Page MenuHomePhabricator

Enable statement usage tracking on warwiki
Closed, ResolvedPublic

Description

As agreed in T188730#7461581 and T188730#7525888, we want to remove the wmgWikibaseDisabledUsageAspects setting for Waray Wikipedia. This is expected to increase the number of rows in the wbc_entity_usage to no more than 40 million, most likely much less (currently 2.6 million). We should keep track of the size of the table after making the change, as well as the size of the recentchanges table and the ratio of Wikidata edits there, and check on-wiki Lua modules for obvious mistakes if it grows too large.

Related Objects

View Standalone Graph
This task is connected to more than 200 other tasks. Only direct parents and subtasks are shown here. Use View Standalone Graph to show more of the graph.
StatusSubtypeAssignedTask
OpenNone
Resolvednoarave

Event Timeline

2021-11-24:

lucaswerkmeister-wmde@stat1007:~$ sudo -u analytics-wmde analytics-mysql warwiki <<< 'SELECT table_name, table_rows FROM information_schema.tables WHERE table_schema = "warwiki" AND table_name IN ("wbc_entity_usage", "recentchanges");' | expand -t20
table_name          table_rows
recentchanges       44847
wbc_entity_usage    2558116

Change 755322 had a related patch set uploaded (by Noa wmde; author: Noa wmde):

[operations/mediawiki-config@master] Enable usage tracking for statements in Waray Wikipedia

https://gerrit.wikimedia.org/r/755322

After this is deployed we should make sure data is being tracked under "Statement Flags" in the warwiki dashboard: https://grafana.wikimedia.org/d/000000176/wikidata-entity-usage-project?orgId=1&var-project=warwiki

Change 755322 merged by jenkins-bot:

[operations/mediawiki-config@master] Enable usage tracking for statements in Waray Wikipedia

https://gerrit.wikimedia.org/r/755322

Mentioned in SAL (#wikimedia-operations) [2022-01-20T12:31:14Z] <lucaswerkmeister-wmde@deploy1002> Synchronized wmf-config/InitialiseSettings.php: Config: [[gerrit:755322|Enable usage tracking for statements in Waray Wikipedia (T296383)]] (expecting some gradual increase of wbc_entity_usage rows on warwiki) (duration: 00m 51s)

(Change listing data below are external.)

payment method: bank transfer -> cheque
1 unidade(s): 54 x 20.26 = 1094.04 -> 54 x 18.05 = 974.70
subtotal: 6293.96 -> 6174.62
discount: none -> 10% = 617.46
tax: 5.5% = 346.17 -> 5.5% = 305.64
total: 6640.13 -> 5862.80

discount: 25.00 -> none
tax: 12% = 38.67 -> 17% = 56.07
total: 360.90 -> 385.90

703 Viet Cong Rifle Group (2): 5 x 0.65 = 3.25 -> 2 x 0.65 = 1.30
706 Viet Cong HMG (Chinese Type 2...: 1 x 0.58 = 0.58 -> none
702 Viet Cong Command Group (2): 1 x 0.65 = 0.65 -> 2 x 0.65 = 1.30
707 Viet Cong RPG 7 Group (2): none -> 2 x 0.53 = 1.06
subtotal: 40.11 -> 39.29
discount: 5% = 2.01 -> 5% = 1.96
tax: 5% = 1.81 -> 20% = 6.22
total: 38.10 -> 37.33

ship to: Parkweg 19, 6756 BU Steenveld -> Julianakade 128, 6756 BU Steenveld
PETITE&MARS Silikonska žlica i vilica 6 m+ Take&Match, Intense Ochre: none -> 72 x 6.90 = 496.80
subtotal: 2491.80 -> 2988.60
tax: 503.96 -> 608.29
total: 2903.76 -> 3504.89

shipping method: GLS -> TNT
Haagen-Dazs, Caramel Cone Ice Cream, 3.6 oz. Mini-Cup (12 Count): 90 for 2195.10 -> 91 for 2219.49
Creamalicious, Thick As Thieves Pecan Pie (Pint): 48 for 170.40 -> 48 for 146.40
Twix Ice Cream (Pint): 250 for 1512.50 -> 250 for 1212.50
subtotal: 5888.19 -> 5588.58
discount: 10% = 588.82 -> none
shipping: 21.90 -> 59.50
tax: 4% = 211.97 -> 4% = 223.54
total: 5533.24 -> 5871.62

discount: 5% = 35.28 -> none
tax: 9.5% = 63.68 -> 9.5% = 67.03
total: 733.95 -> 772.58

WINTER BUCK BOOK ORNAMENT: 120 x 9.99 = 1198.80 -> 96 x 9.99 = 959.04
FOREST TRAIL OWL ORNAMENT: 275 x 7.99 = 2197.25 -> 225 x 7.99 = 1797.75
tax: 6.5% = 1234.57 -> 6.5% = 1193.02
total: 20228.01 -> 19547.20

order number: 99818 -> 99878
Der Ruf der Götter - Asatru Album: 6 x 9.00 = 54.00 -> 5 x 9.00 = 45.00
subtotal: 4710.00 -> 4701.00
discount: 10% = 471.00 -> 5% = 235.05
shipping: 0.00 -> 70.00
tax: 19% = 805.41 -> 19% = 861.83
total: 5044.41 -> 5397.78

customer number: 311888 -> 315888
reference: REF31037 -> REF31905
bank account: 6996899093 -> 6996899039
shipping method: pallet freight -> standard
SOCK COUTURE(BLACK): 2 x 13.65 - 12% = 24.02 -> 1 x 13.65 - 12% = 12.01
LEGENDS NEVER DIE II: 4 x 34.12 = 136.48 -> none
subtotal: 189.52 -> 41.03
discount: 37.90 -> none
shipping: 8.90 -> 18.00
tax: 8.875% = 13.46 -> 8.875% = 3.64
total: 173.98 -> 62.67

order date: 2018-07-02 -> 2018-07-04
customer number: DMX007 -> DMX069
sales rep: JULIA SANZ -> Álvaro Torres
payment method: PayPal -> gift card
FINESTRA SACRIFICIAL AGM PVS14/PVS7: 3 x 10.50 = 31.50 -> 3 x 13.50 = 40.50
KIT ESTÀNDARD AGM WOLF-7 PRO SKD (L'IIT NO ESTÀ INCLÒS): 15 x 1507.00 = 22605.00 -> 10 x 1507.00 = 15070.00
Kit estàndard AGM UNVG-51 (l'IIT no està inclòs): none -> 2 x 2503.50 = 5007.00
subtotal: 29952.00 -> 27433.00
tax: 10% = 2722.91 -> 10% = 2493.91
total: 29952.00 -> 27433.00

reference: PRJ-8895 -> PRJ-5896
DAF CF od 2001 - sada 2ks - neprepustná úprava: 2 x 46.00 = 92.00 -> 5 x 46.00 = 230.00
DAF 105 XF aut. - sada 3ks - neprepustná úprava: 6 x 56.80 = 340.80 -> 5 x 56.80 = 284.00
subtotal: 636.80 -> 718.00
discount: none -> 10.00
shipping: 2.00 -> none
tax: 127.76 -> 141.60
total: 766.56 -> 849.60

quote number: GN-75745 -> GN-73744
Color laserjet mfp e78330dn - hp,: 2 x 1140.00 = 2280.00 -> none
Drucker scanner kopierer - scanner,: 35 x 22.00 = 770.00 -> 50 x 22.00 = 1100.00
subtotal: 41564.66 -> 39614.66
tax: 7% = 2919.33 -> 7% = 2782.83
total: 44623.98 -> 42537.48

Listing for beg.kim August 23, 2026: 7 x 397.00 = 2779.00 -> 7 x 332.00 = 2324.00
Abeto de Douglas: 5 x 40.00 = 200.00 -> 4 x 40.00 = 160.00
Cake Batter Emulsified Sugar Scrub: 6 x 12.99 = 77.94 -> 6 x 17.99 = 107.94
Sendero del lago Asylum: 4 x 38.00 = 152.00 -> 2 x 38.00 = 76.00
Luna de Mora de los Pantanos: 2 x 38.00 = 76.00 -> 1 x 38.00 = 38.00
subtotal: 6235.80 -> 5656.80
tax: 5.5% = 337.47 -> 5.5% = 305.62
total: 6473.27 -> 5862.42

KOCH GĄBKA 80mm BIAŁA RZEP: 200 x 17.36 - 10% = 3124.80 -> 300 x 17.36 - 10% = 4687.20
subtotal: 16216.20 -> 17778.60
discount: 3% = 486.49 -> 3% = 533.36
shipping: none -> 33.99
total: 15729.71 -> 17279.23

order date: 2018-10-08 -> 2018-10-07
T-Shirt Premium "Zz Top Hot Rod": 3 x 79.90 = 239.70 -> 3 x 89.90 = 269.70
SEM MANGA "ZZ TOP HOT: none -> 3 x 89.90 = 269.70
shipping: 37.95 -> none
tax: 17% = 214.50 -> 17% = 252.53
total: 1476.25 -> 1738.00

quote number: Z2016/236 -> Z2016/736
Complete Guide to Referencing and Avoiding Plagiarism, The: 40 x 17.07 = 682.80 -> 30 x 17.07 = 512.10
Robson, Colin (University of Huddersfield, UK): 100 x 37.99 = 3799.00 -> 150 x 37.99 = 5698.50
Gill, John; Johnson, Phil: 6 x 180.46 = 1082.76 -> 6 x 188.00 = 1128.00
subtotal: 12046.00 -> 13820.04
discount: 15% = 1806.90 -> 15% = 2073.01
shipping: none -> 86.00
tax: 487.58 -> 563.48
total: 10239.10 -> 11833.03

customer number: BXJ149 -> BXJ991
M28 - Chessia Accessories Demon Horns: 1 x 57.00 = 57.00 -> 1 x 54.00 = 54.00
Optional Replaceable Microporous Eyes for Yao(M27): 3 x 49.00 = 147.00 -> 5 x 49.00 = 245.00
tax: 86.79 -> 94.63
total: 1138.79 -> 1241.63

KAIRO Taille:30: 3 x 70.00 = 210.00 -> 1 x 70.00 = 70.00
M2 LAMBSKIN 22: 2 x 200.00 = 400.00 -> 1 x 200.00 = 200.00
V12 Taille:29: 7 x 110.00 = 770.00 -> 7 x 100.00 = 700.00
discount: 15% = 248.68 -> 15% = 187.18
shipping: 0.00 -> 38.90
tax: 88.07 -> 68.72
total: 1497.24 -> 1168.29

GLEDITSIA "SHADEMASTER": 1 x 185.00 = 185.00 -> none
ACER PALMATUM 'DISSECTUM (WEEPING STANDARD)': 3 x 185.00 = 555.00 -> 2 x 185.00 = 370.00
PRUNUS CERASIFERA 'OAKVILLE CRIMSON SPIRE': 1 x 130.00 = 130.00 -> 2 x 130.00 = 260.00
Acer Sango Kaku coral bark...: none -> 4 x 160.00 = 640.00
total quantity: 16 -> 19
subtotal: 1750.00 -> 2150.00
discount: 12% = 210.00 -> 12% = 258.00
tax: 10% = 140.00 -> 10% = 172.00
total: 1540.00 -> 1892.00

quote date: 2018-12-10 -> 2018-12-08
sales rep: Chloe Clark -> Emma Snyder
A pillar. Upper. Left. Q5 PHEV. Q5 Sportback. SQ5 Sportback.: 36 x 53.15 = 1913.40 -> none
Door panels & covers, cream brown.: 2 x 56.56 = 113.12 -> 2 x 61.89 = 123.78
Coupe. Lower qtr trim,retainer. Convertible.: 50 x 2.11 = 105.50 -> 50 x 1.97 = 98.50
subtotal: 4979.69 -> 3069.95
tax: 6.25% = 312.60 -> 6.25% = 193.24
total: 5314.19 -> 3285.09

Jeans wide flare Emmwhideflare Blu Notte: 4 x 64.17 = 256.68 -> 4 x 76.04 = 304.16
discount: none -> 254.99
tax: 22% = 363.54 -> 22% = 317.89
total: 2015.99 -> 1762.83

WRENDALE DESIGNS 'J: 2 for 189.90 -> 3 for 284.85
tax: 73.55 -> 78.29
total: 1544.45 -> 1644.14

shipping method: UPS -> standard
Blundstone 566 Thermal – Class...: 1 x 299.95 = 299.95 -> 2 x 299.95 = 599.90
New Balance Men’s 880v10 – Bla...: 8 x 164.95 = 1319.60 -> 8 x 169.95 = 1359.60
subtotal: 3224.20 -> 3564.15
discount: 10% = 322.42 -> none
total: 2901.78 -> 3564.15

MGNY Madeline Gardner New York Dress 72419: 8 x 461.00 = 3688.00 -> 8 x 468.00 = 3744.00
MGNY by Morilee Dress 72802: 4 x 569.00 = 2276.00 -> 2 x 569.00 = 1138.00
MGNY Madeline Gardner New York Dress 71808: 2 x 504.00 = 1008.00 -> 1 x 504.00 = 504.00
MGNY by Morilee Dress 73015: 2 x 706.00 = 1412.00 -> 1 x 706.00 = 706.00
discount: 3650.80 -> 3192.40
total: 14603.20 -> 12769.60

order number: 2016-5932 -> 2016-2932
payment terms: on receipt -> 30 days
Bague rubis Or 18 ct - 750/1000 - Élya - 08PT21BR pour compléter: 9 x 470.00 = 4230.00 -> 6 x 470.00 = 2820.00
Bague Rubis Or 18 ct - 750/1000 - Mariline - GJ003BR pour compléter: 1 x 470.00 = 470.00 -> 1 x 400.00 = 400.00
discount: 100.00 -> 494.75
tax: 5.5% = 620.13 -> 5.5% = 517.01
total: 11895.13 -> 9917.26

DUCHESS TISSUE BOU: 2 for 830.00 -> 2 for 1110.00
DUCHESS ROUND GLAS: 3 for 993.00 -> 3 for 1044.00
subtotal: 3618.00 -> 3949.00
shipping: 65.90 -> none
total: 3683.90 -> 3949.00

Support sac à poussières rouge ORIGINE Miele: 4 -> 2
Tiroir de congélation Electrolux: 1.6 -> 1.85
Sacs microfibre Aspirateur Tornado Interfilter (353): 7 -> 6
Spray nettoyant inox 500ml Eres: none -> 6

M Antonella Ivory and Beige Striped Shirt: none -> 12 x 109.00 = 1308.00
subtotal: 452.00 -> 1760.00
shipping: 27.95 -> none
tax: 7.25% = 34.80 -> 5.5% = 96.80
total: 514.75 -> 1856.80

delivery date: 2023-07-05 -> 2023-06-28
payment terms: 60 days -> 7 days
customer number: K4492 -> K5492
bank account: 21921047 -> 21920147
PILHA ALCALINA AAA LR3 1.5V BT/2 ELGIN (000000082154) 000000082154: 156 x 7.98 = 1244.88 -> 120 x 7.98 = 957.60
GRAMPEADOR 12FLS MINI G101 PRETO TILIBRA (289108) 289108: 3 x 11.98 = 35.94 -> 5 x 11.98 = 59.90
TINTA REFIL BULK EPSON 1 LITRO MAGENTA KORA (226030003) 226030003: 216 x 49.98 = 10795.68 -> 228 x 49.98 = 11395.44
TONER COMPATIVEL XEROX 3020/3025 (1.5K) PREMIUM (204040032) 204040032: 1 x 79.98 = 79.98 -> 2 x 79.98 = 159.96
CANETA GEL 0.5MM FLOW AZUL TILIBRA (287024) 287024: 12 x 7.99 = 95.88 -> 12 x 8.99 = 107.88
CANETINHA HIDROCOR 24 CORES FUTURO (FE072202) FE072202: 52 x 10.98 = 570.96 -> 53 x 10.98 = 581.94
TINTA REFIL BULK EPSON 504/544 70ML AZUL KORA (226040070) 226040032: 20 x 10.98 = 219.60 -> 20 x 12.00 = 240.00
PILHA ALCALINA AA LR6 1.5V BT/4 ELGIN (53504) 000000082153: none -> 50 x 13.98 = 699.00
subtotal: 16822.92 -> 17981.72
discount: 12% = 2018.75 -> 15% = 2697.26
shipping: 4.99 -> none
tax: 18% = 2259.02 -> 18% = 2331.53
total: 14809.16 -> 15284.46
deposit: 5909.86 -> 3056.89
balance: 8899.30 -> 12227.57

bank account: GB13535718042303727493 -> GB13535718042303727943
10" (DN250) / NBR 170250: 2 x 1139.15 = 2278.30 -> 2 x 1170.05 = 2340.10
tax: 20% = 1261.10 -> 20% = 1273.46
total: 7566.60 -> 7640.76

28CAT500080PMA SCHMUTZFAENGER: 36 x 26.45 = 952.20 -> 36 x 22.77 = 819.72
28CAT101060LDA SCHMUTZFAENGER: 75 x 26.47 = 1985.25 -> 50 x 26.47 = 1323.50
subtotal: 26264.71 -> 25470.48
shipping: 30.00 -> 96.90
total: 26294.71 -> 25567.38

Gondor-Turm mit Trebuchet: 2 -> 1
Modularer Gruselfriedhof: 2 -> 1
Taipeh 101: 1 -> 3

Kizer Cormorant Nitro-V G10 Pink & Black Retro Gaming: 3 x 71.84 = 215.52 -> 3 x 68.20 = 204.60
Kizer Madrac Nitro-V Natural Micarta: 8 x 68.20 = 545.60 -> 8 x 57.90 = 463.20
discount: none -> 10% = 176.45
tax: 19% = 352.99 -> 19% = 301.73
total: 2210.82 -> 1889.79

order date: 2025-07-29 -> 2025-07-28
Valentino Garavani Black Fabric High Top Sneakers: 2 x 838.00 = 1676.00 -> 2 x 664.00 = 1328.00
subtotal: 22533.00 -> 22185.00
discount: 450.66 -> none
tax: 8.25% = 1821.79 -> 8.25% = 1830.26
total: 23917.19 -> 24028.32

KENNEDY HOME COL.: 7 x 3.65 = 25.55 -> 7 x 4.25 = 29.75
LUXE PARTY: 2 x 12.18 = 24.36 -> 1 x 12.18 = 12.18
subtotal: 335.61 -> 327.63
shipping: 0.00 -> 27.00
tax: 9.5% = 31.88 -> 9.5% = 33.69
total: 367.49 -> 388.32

Quick check on the recentchanges table: so far (i.e. a few days after we deployed the change), it contains some 104k rows, 97k of which come from Wikidata.

MariaDB [warwiki]> SELECT COUNT(*) AS total, SUM(rc_type = 5) FROM recentchanges;
+--------+------------------+
| total  | SUM(rc_type = 5) |
+--------+------------------+
| 103826 |            97438 |
+--------+------------------+
1 row in set (0.078 sec)

At a glance, it looks like most of these are sitelink changes. It should be interesting to see if later there are more statement changes between them. (It will probably take a while for the statement usage tracking to fully propagate, though.)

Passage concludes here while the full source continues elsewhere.